RBC shrugs off first-quarter tax hit to keep banks’ earnings season sunny
Royal Bank of Canada signalled Friday that it would keep up a brisk rate of returning earnings to shareholders, shrugging off a tax hit and flat profit and reporting strong results for its first quarter.
RBC announced revenue of $10.8 billion for the quarter ended Jan. 31, up more than 12 per cent from the same three months of last year. However, net income for the first quarter compared with a year ago was essentially unchanged, at about $3 billion.
Toronto-based RBC, Canada’s largest bank by market capitalization, said a $178-million charge weighed on its first-quarter earnings, tied to U.S. tax reform and “primarily related to the write-down of net deferred tax assets.”
Canadian banks with businesses south of the border have been forced to adjust the value of their tax assets after U.S. President Donald Trump signed a bill late last year to cut his country’s corporate tax rate.
RBC also said that last year’s first quarter benefitted from a $212-million gain on the sale of the U.S. operations of payments processor Moneris Solutions Corp.
Despite this, RBC was the second of the Big Six Canadian banks to report solid results this earnings season, following Canadian Imperial Bank of Commerce’s example on Thursday.
“Results were strong across most business segments (P&C, Capital Markets, Wealth Management, Investor & Treasury services),” said Scott Chan, analyst at Canaccord Genuity, in a note. “Overall, we characterize the results as strong and this coincides with CM’s results yesterday.”
RBC announced that another round of share buybacks had been approved as well, after the bank repurchased more than $920 million in stock in its first quarter. The bank says it will buy back and cancel up to 30 million common shares, following a 30-million-share normal course issuer bid that wrapped up at the end of January.
RBC said it was also hiking its quarterly dividend, increasing it three cents to 94 cents a share. According to National Bank Financial, RBC returned 74 per cent of earnings to shareholders in its fiscal 2017, compared with 52 per cent by its peers.
“In the absence of M&A (which the bank is not signalling), we expect the trend to continue,” wrote National analyst Gabriel Dechaine in a note on Friday.
RBC reported a common equity tier 1 capital ratio, a measure of a bank’s capital strength, of 11 per cent for the quarter, up 10 basis points from the previous quarter but unchanged from the same time last year.
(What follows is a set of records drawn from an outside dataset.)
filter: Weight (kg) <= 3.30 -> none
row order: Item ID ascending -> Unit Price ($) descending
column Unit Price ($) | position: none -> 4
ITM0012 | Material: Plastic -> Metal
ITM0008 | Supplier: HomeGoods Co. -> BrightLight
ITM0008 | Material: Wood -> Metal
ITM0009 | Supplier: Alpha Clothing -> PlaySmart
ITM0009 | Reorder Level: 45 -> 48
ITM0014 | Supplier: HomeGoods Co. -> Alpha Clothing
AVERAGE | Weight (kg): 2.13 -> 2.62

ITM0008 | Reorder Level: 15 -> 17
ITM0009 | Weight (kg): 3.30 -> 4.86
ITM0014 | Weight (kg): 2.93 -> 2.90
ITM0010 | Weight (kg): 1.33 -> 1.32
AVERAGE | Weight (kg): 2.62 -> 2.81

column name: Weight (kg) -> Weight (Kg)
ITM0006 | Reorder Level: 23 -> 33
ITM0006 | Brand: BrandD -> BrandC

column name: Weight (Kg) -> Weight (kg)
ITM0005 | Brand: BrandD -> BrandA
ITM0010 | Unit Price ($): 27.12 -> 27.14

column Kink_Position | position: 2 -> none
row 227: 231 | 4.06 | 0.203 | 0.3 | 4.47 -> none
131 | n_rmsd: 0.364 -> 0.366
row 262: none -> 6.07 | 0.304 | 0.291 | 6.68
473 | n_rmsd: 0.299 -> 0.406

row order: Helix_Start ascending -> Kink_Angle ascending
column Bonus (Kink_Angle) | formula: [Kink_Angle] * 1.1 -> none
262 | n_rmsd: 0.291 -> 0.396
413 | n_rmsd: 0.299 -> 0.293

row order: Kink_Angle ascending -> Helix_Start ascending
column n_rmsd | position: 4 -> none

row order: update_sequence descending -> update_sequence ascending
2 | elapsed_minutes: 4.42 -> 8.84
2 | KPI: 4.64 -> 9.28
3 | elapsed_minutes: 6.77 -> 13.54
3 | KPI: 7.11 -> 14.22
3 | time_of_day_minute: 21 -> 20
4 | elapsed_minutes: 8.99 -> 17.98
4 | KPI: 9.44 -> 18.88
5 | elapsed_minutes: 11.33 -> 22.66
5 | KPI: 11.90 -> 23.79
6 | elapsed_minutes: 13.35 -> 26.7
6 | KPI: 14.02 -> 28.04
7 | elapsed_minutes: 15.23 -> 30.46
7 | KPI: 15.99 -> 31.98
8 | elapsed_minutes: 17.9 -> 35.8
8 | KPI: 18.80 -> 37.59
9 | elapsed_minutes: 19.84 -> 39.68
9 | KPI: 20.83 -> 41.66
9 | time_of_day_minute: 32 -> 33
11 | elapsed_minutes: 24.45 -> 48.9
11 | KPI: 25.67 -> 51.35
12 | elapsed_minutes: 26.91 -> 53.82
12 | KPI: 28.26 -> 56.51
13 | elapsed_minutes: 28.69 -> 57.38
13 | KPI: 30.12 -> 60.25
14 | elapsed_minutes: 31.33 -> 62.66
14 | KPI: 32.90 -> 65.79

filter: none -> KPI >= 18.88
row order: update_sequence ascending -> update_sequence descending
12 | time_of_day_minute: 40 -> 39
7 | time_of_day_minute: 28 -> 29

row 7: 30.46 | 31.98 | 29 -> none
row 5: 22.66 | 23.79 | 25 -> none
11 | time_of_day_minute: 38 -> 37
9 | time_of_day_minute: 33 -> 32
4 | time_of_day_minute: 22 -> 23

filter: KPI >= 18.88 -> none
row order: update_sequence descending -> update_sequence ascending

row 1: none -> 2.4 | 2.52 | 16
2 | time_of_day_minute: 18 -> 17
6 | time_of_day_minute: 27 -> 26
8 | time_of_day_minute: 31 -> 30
Meanwhile, the tax write-down appears to be a speed bump for RBC, as the bank says it expects an annual benefit of about $250 million this year from U.S. tax reform.
“Overall, we believe that tax reform will be positive for the broader U.S. economy and our businesses,” said Dave McKay, president and chief executive officer of RBC, on a conference call Friday morning.
The tax cut provided a boost to the bank’s wealth management unit, including Los Angeles-based City National Bank, which was acquired by RBC in 2015. RBC reported that the wealth business’ first quarter included a 39-per-cent jump in profit compared with a year ago, pushing its net income up to $597 million. The bank said this was “largely reflecting higher average fee-based assets, an increase in net interest income, and a lower effective tax rate reflecting benefits from the U.S. Tax Reform.”
RBC reported net income of $1.48 billion in the quarter for its Canadian banking business, with residential mortgages growing 6.4 per cent over last year to $233 billion. This was despite new rules around uninsured mortgages coming into effect that may make borrowing more difficult.
“We will not compromise in our risk profile just to add mortgage volume,” McKay said.
Excluding the tax charge and proceeds of the Moneris USA sale, RBC said net income for the first quarter was up more than 13 per cent, to about $3.2 billion.
“Notwithstanding the sizeable amount by which it exceeded our estimate, we got what we expected from this bank this quarter: strong performance in key segments, a positive outlook that sustains estimates (and even nudges them higher) and evidence that it continues to press its advantages to position it well for growth,” Robert Sedran, analyst at CIBC World Markets, said in a note.